Interview Jeanne Fürst und Fabienne Eichelberger, 29. Juni 2023
Kaufsucht ist die häufigste Verhaltenssucht. Durch das Shoppen im Internet sind vermehrt auch Männer davon betroffen, sagt der Psychologe Renanto Poespodihardjo.
Renanto Poespodihardjo, wie erkennt man eine Kaufsucht?
Sie lässt sich anhand verschiedener Faktoren diagnostizieren. Zentral sind finanzielle und soziale Schäden – diese liegen etwa in Form von Zahlungsrückständen und Konflikten mit Mitmenschen vor – sowie ein Leidensdruck der Betroffenen. Sie sind sich der Schäden bewusst, können aber ihr exzessives Kaufverhalten nicht kontrollieren.

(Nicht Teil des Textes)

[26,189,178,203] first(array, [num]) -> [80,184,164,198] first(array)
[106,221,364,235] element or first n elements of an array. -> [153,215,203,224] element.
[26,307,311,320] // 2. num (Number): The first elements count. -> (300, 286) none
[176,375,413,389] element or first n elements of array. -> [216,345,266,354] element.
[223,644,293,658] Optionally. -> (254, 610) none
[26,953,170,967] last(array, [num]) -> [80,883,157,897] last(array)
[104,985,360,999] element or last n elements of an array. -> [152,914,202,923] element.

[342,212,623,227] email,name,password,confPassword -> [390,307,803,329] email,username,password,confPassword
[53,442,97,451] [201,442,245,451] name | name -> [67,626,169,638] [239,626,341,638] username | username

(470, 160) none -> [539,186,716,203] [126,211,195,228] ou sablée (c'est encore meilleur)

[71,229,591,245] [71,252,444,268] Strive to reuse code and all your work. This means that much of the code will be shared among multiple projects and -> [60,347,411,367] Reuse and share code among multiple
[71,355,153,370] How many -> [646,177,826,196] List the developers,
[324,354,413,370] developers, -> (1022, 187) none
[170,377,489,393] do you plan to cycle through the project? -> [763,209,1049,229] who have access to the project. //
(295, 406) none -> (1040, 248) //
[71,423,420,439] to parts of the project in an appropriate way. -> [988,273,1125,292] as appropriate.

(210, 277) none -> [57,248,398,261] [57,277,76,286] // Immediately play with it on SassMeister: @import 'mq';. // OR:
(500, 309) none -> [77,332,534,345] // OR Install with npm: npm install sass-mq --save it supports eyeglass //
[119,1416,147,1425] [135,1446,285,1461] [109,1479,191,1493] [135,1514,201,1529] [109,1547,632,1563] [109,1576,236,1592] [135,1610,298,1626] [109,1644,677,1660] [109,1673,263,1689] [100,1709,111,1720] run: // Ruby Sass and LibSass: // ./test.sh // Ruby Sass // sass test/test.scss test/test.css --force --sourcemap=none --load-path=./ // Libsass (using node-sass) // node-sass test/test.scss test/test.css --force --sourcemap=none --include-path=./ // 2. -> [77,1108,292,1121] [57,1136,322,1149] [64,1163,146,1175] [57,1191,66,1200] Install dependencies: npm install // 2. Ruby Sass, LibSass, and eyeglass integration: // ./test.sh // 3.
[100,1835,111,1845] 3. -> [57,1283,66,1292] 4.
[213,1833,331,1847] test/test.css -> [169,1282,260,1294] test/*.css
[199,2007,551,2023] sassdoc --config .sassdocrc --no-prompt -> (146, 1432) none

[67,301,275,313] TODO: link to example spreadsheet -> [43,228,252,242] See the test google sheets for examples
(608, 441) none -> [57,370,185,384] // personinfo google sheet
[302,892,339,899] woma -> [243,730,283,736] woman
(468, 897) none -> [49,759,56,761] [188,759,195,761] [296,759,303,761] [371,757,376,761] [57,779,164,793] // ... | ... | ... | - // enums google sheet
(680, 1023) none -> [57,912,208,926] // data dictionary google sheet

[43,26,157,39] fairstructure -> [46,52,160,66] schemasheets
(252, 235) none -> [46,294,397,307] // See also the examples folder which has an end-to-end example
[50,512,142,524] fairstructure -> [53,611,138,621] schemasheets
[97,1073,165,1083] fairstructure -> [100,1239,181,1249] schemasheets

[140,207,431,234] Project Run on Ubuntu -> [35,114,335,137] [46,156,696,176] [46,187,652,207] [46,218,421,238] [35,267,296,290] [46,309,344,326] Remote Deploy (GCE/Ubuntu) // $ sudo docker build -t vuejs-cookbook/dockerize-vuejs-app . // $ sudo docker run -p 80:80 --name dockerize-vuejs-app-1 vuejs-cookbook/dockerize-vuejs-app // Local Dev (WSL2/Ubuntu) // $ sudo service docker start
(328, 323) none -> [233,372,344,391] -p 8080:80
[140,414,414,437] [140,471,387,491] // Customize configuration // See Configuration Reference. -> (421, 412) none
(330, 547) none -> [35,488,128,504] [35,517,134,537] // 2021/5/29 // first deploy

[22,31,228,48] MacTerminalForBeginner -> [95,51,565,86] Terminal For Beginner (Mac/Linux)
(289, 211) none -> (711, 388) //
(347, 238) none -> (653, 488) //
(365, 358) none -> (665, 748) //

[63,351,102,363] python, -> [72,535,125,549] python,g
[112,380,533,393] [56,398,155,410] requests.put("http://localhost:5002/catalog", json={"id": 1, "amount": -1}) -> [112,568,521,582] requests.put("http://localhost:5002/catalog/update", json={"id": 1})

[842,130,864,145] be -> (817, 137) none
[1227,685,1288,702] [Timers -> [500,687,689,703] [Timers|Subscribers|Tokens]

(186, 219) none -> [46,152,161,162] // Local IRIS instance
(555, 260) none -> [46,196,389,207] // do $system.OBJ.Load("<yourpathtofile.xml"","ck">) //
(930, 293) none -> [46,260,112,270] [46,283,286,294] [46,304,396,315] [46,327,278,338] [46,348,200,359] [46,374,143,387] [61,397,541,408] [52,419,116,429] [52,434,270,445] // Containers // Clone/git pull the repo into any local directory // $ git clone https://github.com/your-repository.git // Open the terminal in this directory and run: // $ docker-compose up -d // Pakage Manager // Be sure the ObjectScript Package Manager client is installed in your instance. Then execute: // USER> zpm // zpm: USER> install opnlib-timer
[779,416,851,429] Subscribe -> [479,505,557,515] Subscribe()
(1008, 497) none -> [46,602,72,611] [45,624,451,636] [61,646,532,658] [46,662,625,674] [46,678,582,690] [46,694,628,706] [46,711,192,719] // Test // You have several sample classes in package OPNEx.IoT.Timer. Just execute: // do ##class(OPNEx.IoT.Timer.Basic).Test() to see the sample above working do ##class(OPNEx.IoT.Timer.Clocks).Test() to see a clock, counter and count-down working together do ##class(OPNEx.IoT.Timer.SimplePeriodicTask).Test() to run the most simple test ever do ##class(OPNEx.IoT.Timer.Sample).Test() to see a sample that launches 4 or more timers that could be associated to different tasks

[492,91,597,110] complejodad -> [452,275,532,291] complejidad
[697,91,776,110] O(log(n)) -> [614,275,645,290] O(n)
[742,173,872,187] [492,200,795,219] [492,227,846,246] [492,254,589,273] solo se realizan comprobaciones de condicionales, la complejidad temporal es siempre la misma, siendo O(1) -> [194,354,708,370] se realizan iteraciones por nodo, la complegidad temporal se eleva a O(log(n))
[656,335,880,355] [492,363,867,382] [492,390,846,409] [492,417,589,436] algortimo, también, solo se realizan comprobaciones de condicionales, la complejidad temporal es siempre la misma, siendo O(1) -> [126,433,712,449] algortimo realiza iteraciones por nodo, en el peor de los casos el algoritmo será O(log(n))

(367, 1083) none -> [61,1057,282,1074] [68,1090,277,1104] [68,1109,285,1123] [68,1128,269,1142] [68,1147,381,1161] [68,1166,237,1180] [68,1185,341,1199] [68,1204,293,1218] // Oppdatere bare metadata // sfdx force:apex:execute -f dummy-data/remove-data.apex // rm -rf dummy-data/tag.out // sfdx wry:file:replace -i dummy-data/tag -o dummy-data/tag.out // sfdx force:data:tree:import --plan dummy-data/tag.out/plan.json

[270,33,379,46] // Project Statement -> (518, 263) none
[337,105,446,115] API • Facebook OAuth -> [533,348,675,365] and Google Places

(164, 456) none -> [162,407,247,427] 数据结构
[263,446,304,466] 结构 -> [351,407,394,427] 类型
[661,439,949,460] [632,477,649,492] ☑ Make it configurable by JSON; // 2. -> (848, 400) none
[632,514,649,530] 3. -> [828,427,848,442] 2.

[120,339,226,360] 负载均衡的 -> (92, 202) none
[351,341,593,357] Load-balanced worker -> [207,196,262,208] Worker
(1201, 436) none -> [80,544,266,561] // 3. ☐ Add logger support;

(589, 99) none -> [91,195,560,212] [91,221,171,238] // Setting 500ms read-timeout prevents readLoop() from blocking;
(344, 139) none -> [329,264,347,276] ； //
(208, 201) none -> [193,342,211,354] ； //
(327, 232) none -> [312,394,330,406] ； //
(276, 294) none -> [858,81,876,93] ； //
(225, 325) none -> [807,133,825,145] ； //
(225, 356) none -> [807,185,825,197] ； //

Welche weiteren Anzeichen gibt es?
Etwa die Priorisierung: Die Gedanken von Betroffenen drehen sich ständig ums Kaufen, alles andere wird meist vernachlässigt. Weiter kann es ein Hinweis auf eine Kaufsucht sein, wenn man durch das Kaufen unangenehme Gefühle kompensieren will.
Leiden viele Menschen an einer Kaufsucht?
Von den Verhaltenssüchten wie Geldspiel- oder Sexsucht ist die Kaufsucht am weitesten verbreitet. Mindestens 5 Prozent der Bevölkerung entwickeln im Lauf ihres Lebens einmal eine Kaufsuchtproblematik. Beim Geldspiel sind es zwischen 0,5 und 2 Prozent.
Sind gewisse Menschen besonders gefährdet, an Kaufsucht zu erkranken?
Nein, jeder kann eine solche Suchterkrankung entwickeln.
Was ist dran am Klischee, dass Frauen häufiger betroffen sind?
Früher war das so. Ein Grund dafür ist, dass 8,5 von 10 Geschäften primär auf Frauen ausgerichtet sind und sie sich deshalb verstärkt von den angebotenen Produkten angezogen fühlen. Die Möglichkeit des Einkaufens im Internet führte jedoch zu einem Wandel. Onlineshops sind meist neutraler gehalten als eine Verkaufsfiliale. Darum steigt die Zahl der Männer, die an Kaufsucht erkranken, seit einigen Jahren an.
Wie wird Kaufsucht therapiert?
Leidet jemand unter seinem Kaufverhalten, ist es wichtig, dass sich dieser Mensch in eine Psychotherapie begibt. Der regelmässige Austausch mit einem Gegenüber, das einen nicht bewertet, hilft. Wichtige Elemente der Therapie sind, gemeinsame Ziele zu erfassen, ein Konzept zu erarbeiten, um Zahlungsrückstände strukturiert zu begleichen, und die Stigmatisierung aufzuheben.
Was meinen Sie damit konkret?
Betroffene – wie auch ihr Umfeld – sollen die Sucht als Krankheit anerkennen. Wir sprechen etwa nicht von Rückfällen, sondern von Vorfällen. Diese gehören zur Krankheit. Hatte jemand eine Grippe und wird bald wieder krank, sagen wir schliesslich auch nicht, die Person sei rückfällig geworden.